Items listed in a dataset
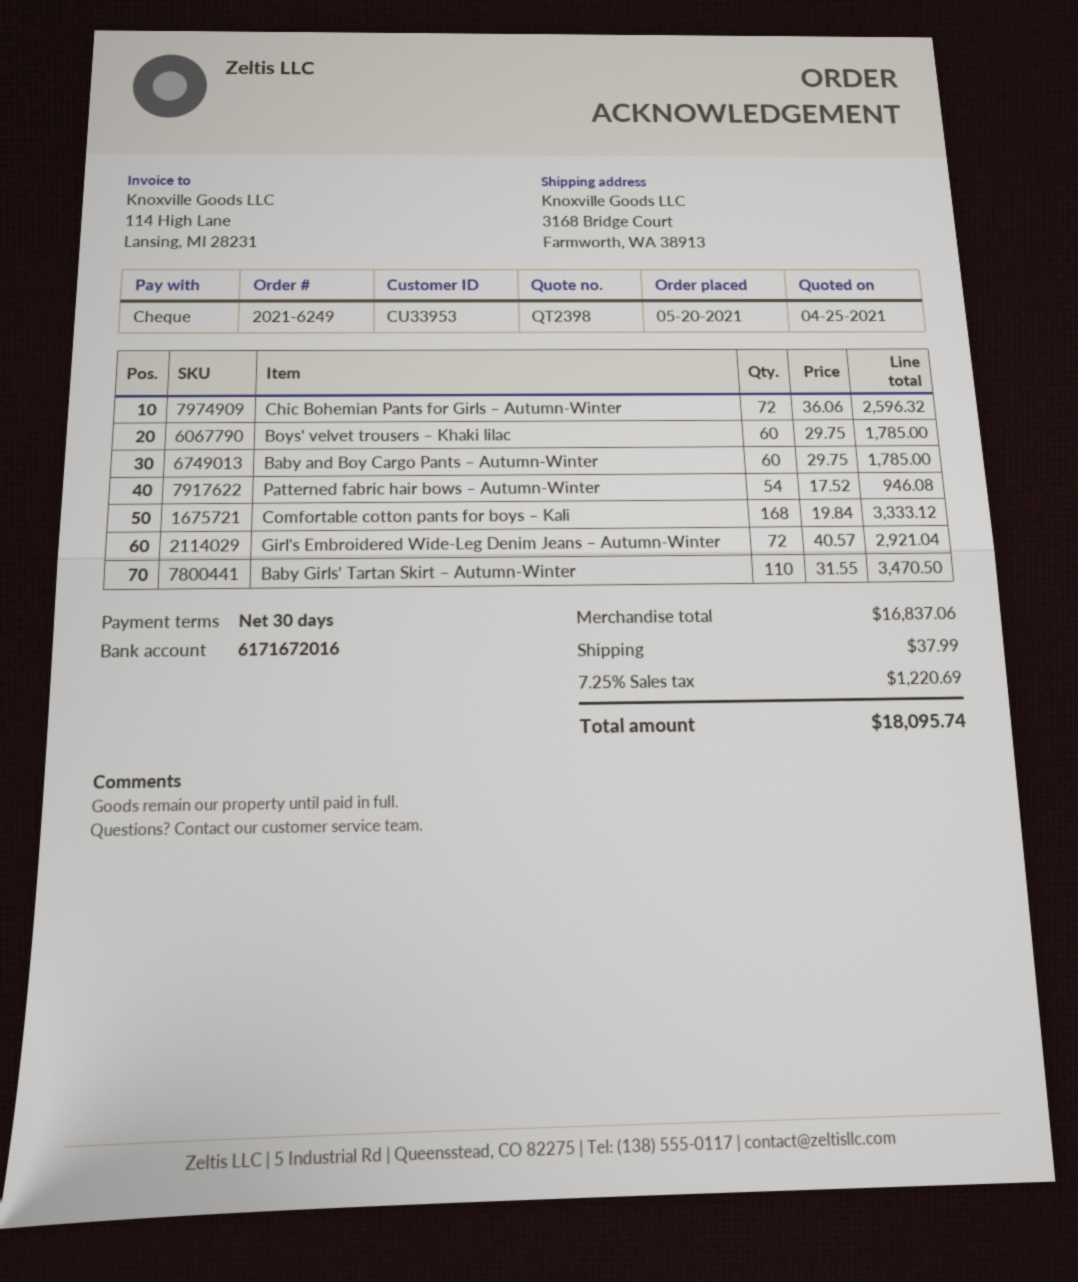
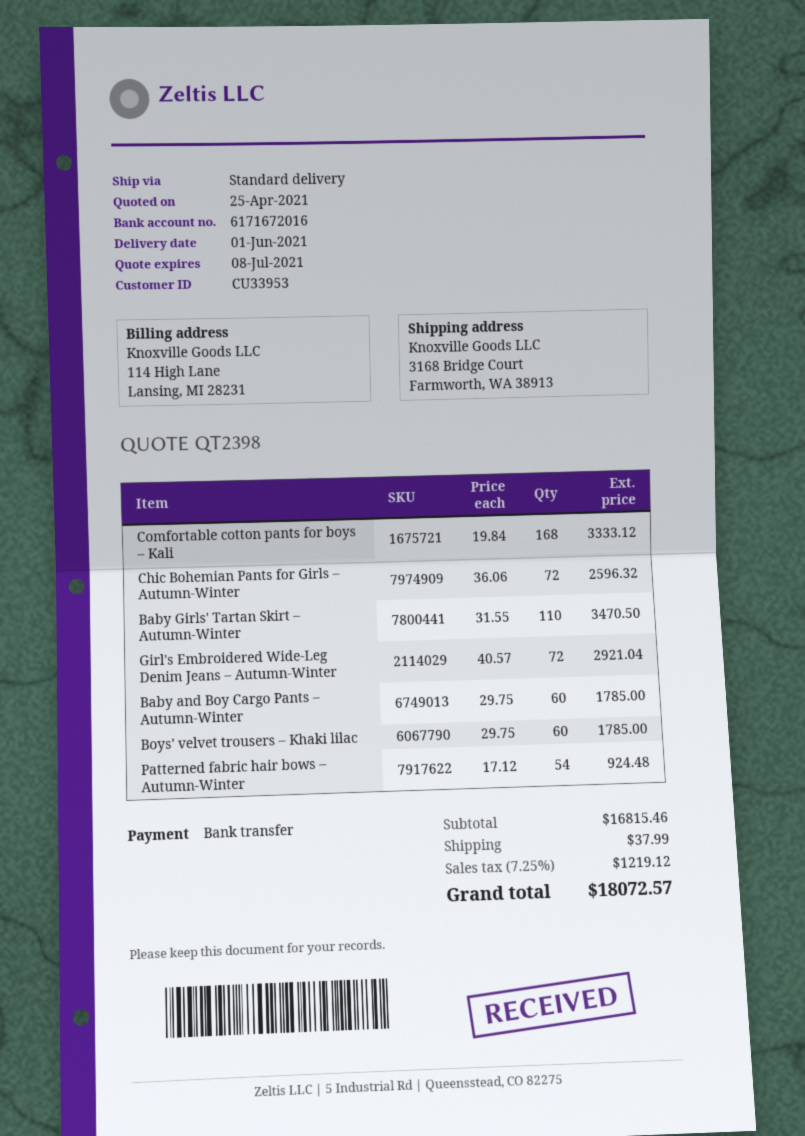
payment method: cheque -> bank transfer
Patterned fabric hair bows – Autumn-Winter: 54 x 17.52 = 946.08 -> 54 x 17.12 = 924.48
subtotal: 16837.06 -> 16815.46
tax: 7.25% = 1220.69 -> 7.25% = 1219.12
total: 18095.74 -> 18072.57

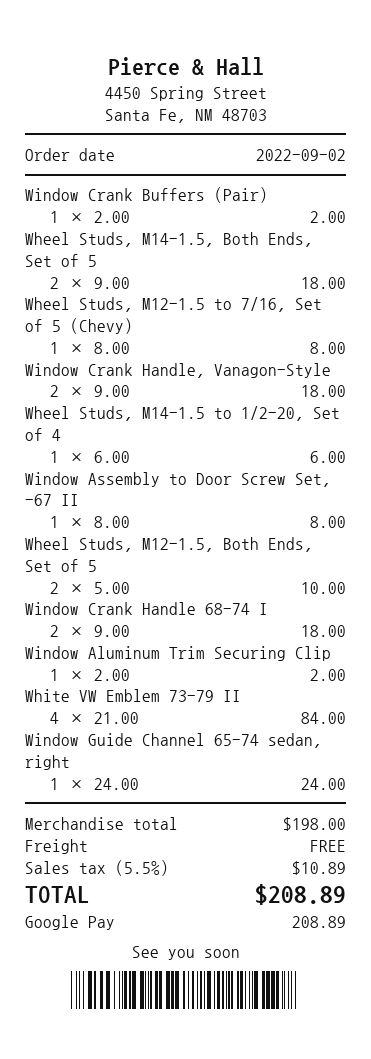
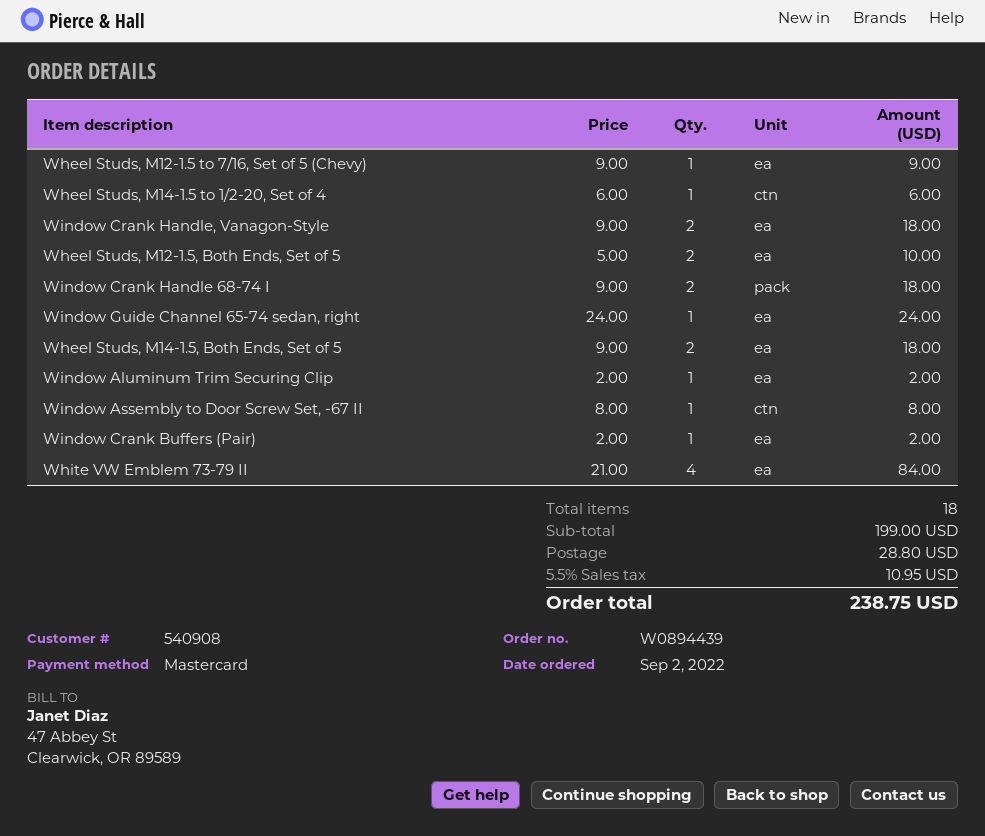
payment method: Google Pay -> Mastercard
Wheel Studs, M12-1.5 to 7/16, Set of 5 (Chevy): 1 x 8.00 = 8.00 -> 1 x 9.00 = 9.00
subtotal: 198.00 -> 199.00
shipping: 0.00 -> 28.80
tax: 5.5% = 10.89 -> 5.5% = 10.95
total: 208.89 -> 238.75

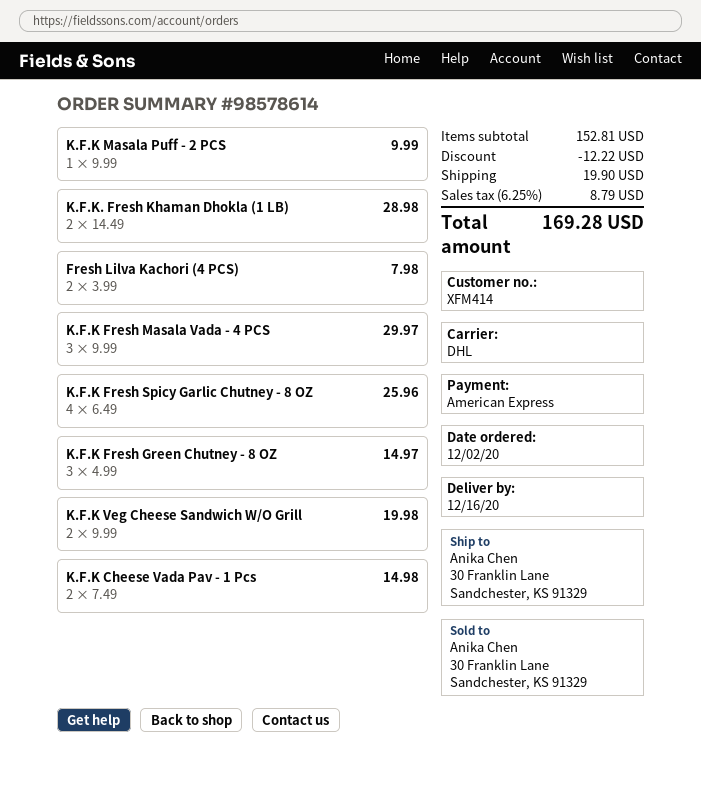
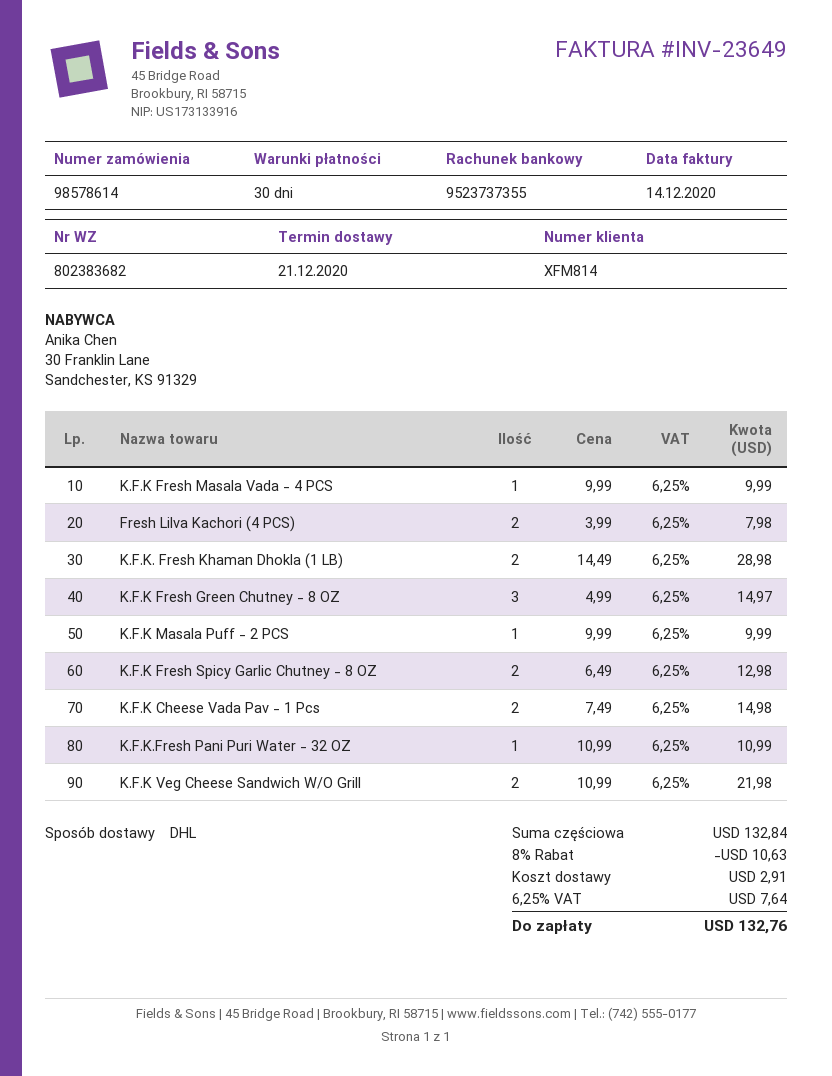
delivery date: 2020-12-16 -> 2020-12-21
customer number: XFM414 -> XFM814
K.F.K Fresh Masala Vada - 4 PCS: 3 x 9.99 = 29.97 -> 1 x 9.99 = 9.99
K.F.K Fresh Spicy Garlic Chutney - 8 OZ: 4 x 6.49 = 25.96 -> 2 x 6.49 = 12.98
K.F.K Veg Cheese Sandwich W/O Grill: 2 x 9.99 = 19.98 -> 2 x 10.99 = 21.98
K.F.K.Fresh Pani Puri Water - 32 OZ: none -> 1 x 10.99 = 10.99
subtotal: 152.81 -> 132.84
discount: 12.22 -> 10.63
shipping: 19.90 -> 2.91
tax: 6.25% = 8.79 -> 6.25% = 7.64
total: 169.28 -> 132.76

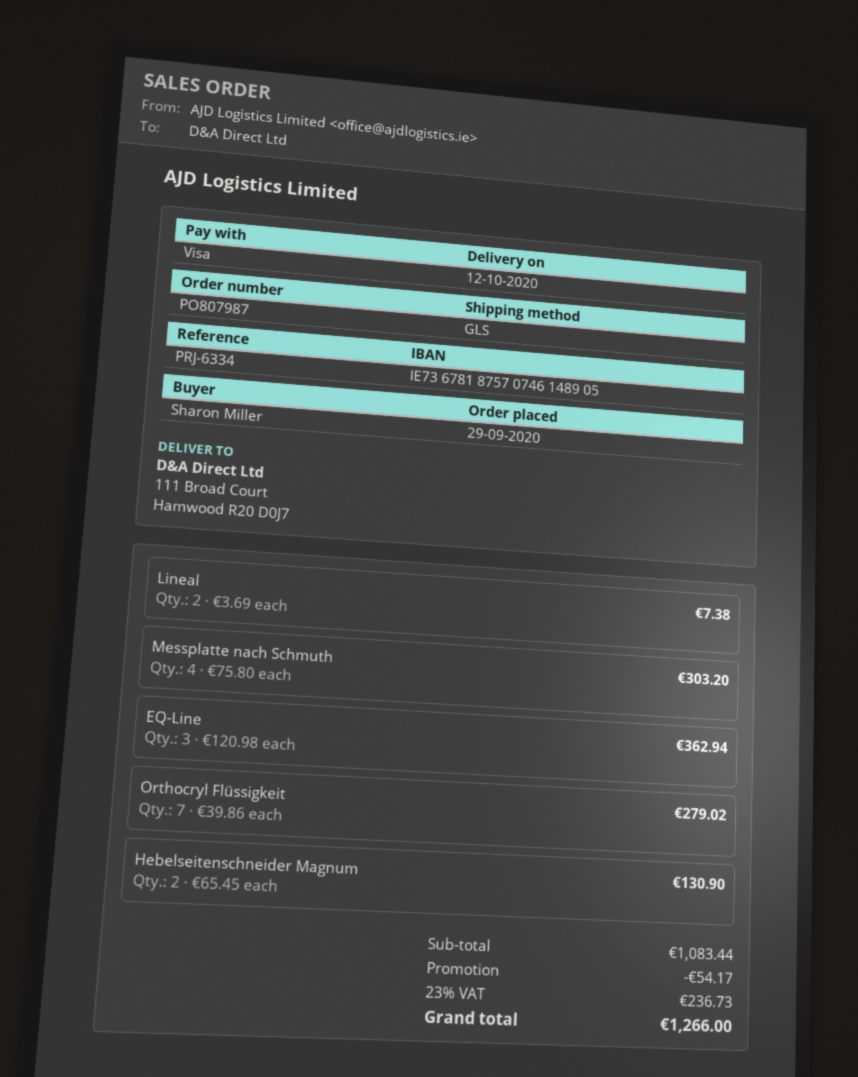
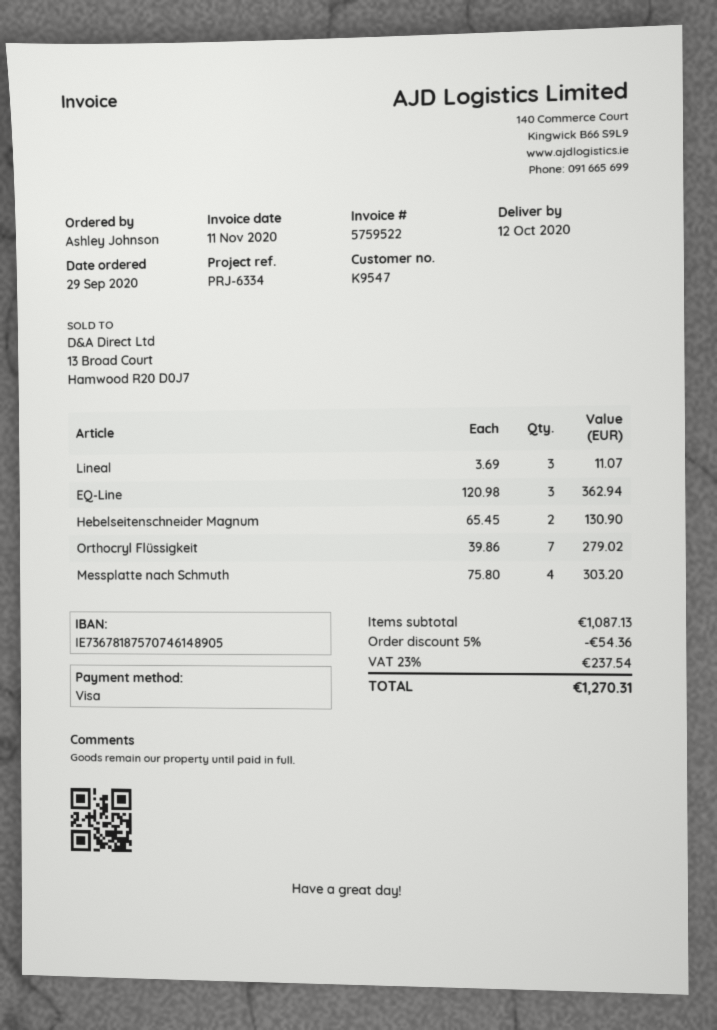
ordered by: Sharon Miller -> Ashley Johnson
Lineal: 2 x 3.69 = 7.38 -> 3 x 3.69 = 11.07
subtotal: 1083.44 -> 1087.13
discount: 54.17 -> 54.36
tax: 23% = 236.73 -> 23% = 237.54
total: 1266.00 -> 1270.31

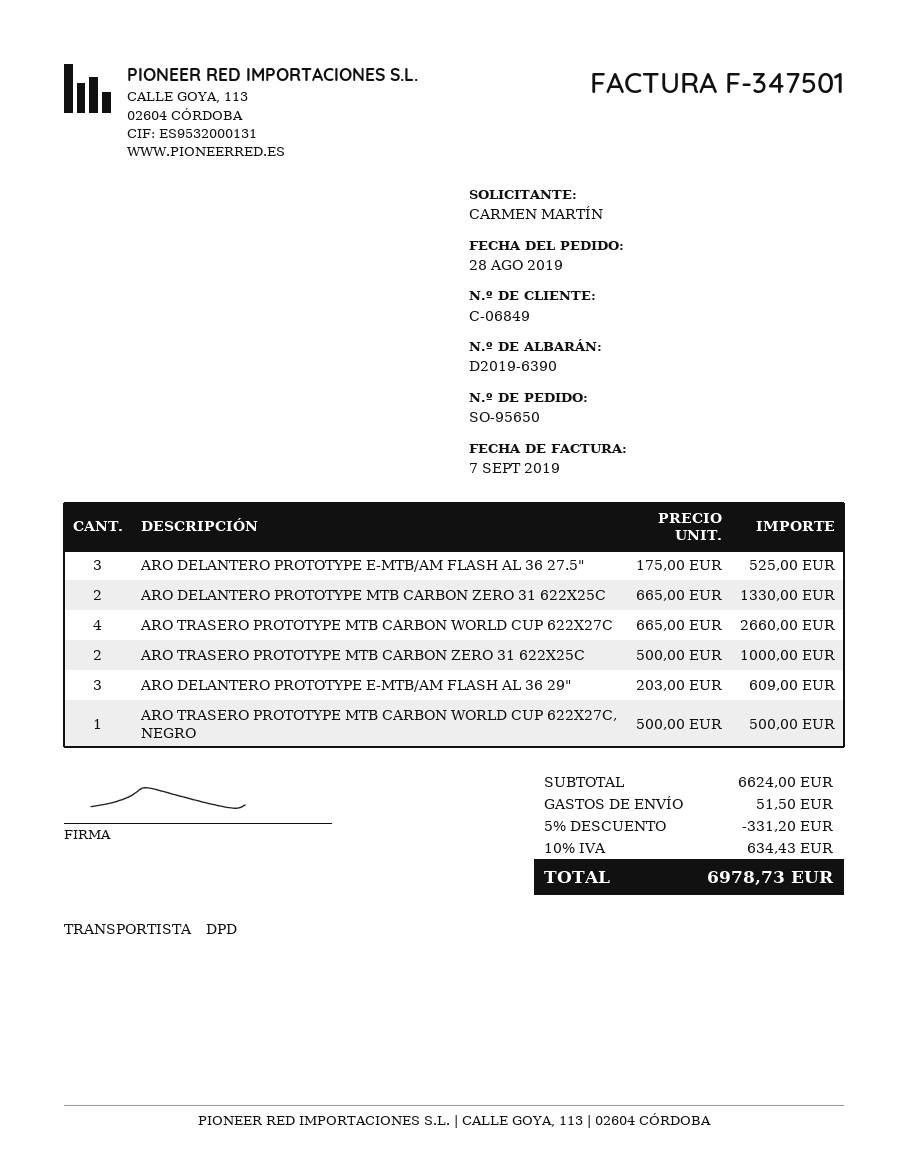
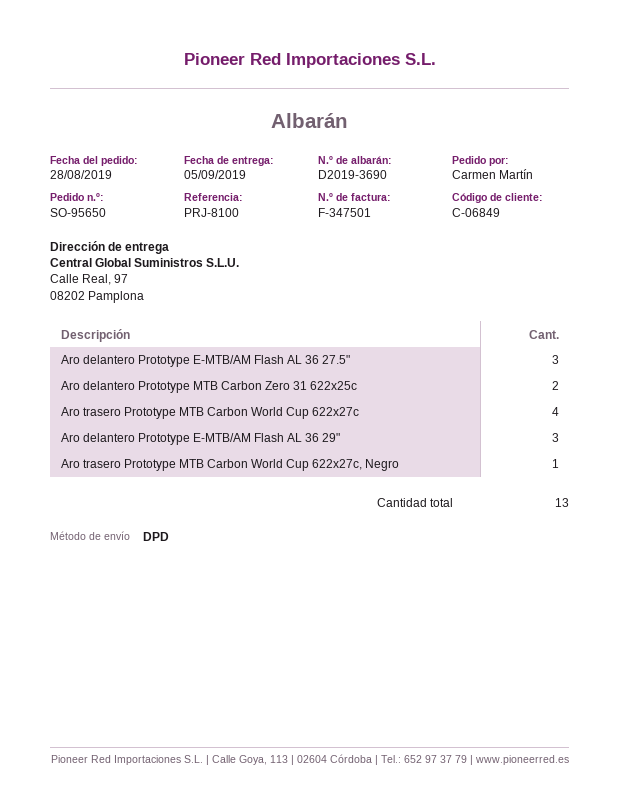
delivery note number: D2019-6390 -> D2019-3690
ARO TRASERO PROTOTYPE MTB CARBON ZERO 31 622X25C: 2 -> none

- **WHAT TO DO**: For this exercise, set down exactly the lines that run from the line holding "subtotal: 198.00 -> 199.00" to the last line of the records above; include both end lines and omit pictures.

- **ANSWER SPACE**:
subtotal: 198.00 -> 199.00
shipping: 0.00 -> 28.80
tax: 5.5% = 10.89 -> 5.5% = 10.95
total: 208.89 -> 238.75

delivery date: 2020-12-16 -> 2020-12-21
customer number: XFM414 -> XFM814
K.F.K Fresh Masala Vada - 4 PCS: 3 x 9.99 = 29.97 -> 1 x 9.99 = 9.99
K.F.K Fresh Spicy Garlic Chutney - 8 OZ: 4 x 6.49 = 25.96 -> 2 x 6.49 = 12.98
K.F.K Veg Cheese Sandwich W/O Grill: 2 x 9.99 = 19.98 -> 2 x 10.99 = 21.98
K.F.K.Fresh Pani Puri Water - 32 OZ: none -> 1 x 10.99 = 10.99
subtotal: 152.81 -> 132.84
discount: 12.22 -> 10.63
shipping: 19.90 -> 2.91
tax: 6.25% = 8.79 -> 6.25% = 7.64
total: 169.28 -> 132.76

ordered by: Sharon Miller -> Ashley Johnson
Lineal: 2 x 3.69 = 7.38 -> 3 x 3.69 = 11.07
subtotal: 1083.44 -> 1087.13
discount: 54.17 -> 54.36
tax: 23% = 236.73 -> 23% = 237.54
total: 1266.00 -> 1270.31

delivery note number: D2019-6390 -> D2019-3690
ARO TRASERO PROTOTYPE MTB CARBON ZERO 31 622X25C: 2 -> none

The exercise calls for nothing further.